The principal aspects of this work focused on the close relationships among topologic, geometric, and numerical conditions built based on algorithms for enabling more intuitive design practices promoting modern design approaches for user-model interaction. This should be considered in the context of an exploratory new computational method for form-finding that raises innovative design problems for shape exploration and computation. This condition does not only imply the development of more intuitive modelling workflows but most importantly a deeper understanding of rules and conditions that could allow reliable topological transformations on numerical models. Computational tools used for design approaches introduced in this work could significantly improve conceptual design exercises in practice, as a way to generate and compare a wide range of design ideas quickly and easily and evaluate the structural efficiency. In a more integrated approach, a team of architects and engineers could collaboratively develop alternative designs that perform well structurally and achieve architectural design goals. Through the integration of numerical simulations within earlier design stages, such performative criteria can be quickly evaluated to assist the decision-making for structural design. On this subject, the growing interest in further exploring the complex interrelation between their form and structure is gradually requiring more computational avenues to interact with physical behaviors, especially during conceptual design stages.

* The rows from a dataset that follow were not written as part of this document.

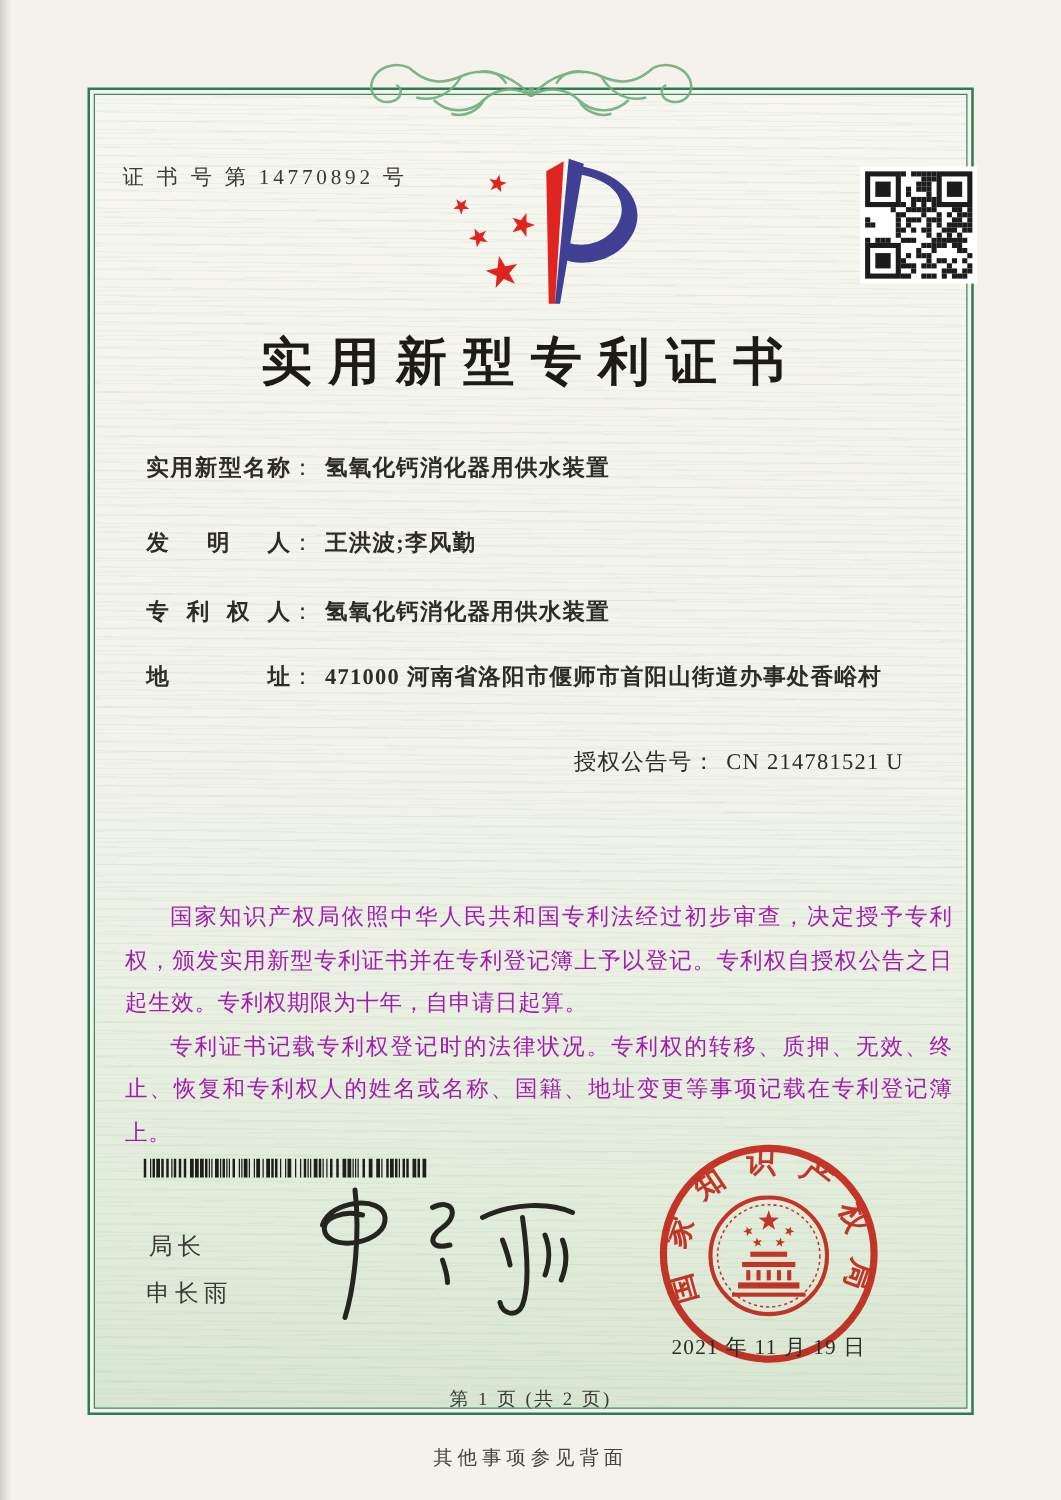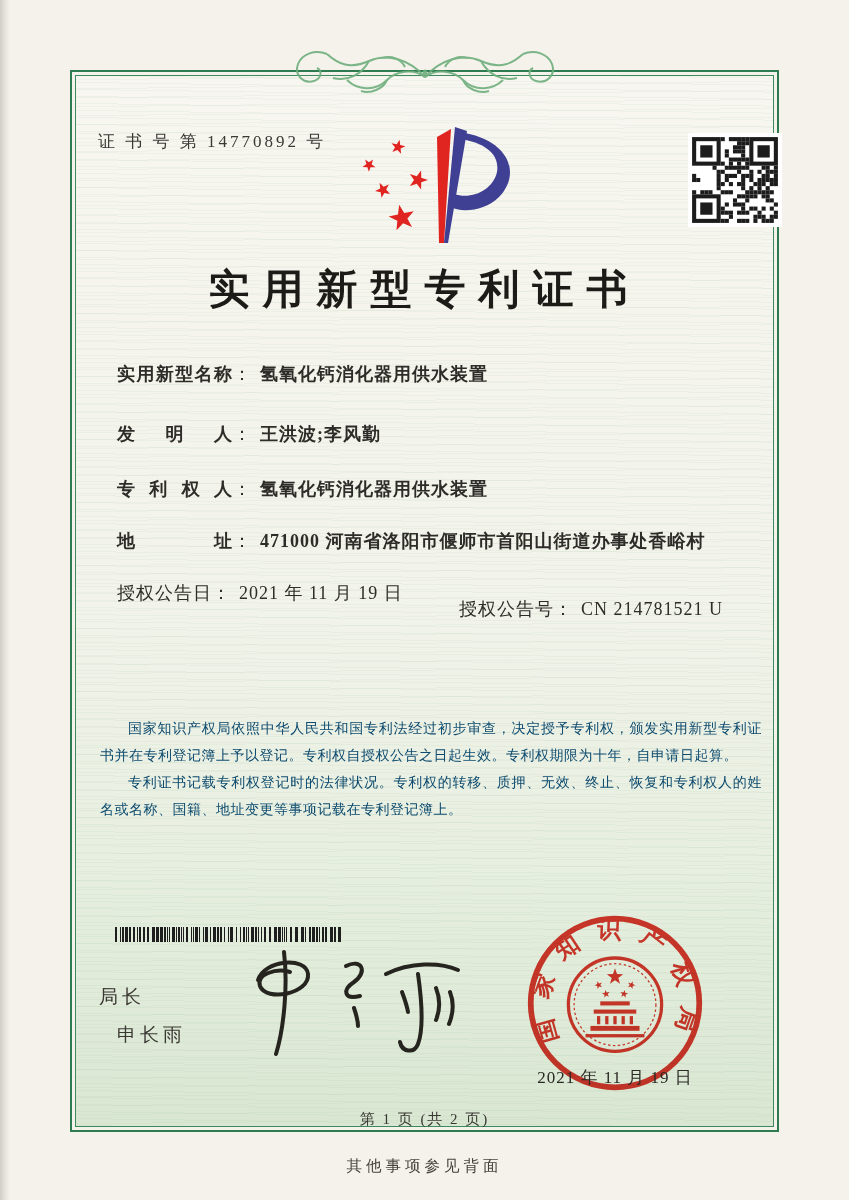"授权公告日： 2021 年 11 月" span { html: <span> <span>授权公告日</span><span>：</span><span>2021 年 11 月 19 日</span> </span> -> none }
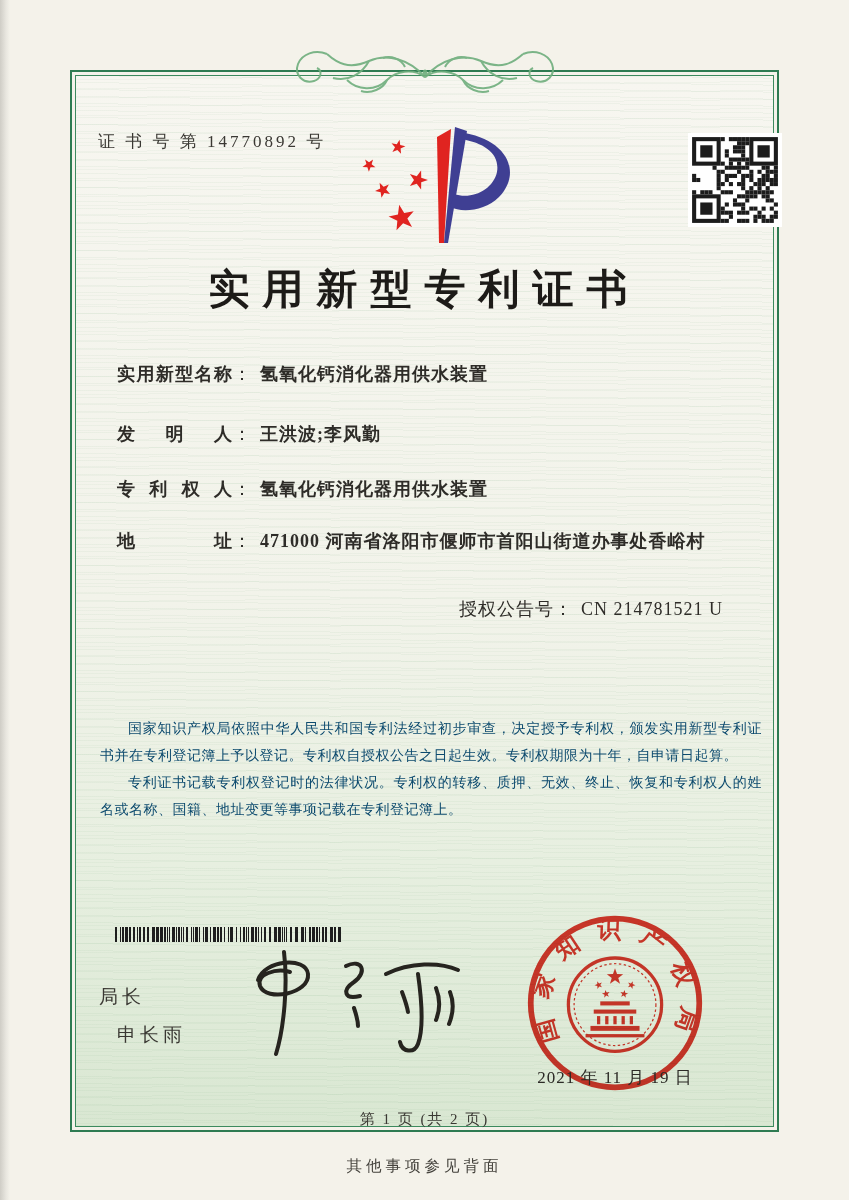"国家知识产权局依照中华人民共和国专利法经过初步审查，决定授予专利权，颁发实用新型" .paras { color: #0c4a6e -> #a21caf; font-size: 14px -> 18px }
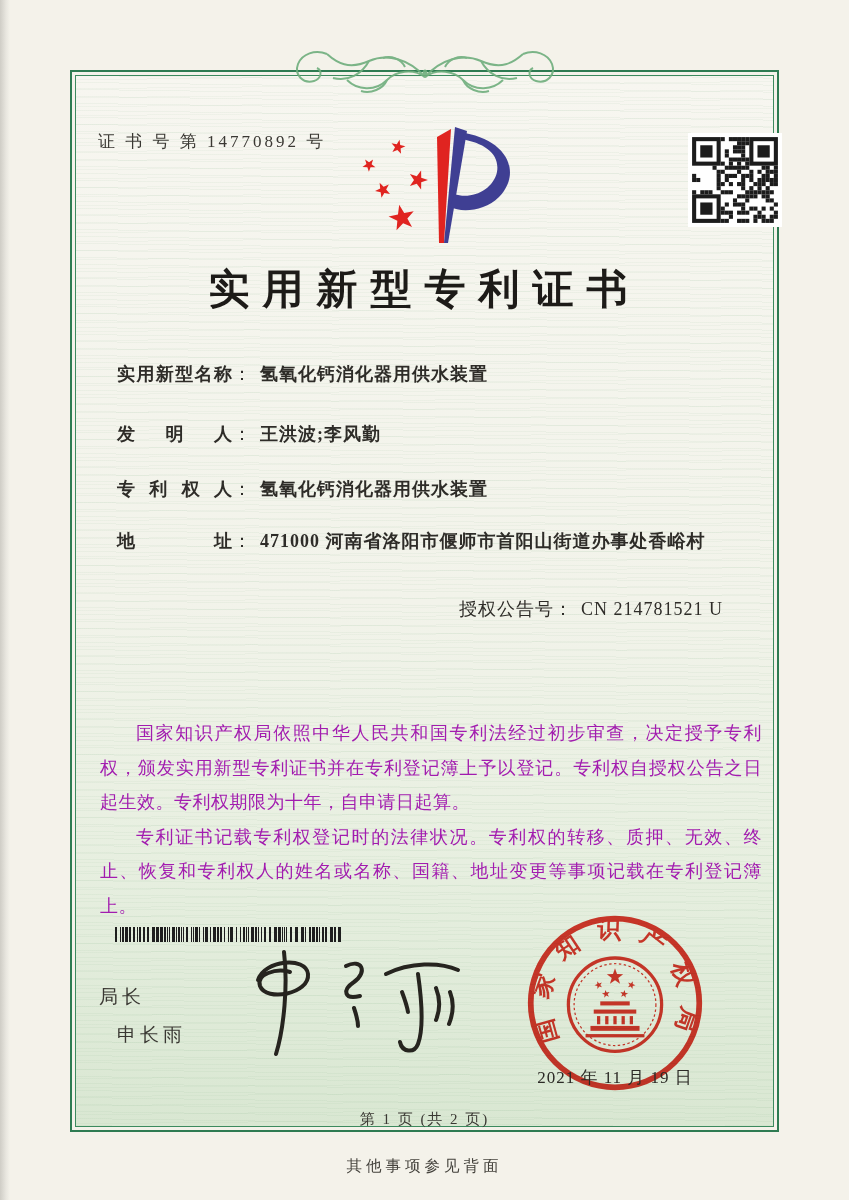"局长" .sig-title { left: 27px -> 47px }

In summary, the described workflow is best suited for speedy exploration of design approaches with a qualitative understanding of structural behavior, maintaining an awareness of downstream implications of design operations, enabling a reasonable correspondence between aesthetic quality and structural efficiency, and CAD geometries. The Rhino RFEM interface was a better choice for this initial research, connecting CAD geometry and the FE program which made this design workflow seamless. The design approaches are flexible and were successfully applied to the roof structure, with quite different constraints. To formulate proper constraints, an important aspect is careful consideration of how the structure will be constructed and fabricated. It is also important to consider that the resulting discrete wireframe model still needs to be dimensioned and materialized, evaluating the structural performance using FE analysis could significantly improve the conceptual design. Although this preliminary investigation has given some useful insights into the possibilities of improving the conceptual structural system, further studies are needed to consider different architectural and structural requirements.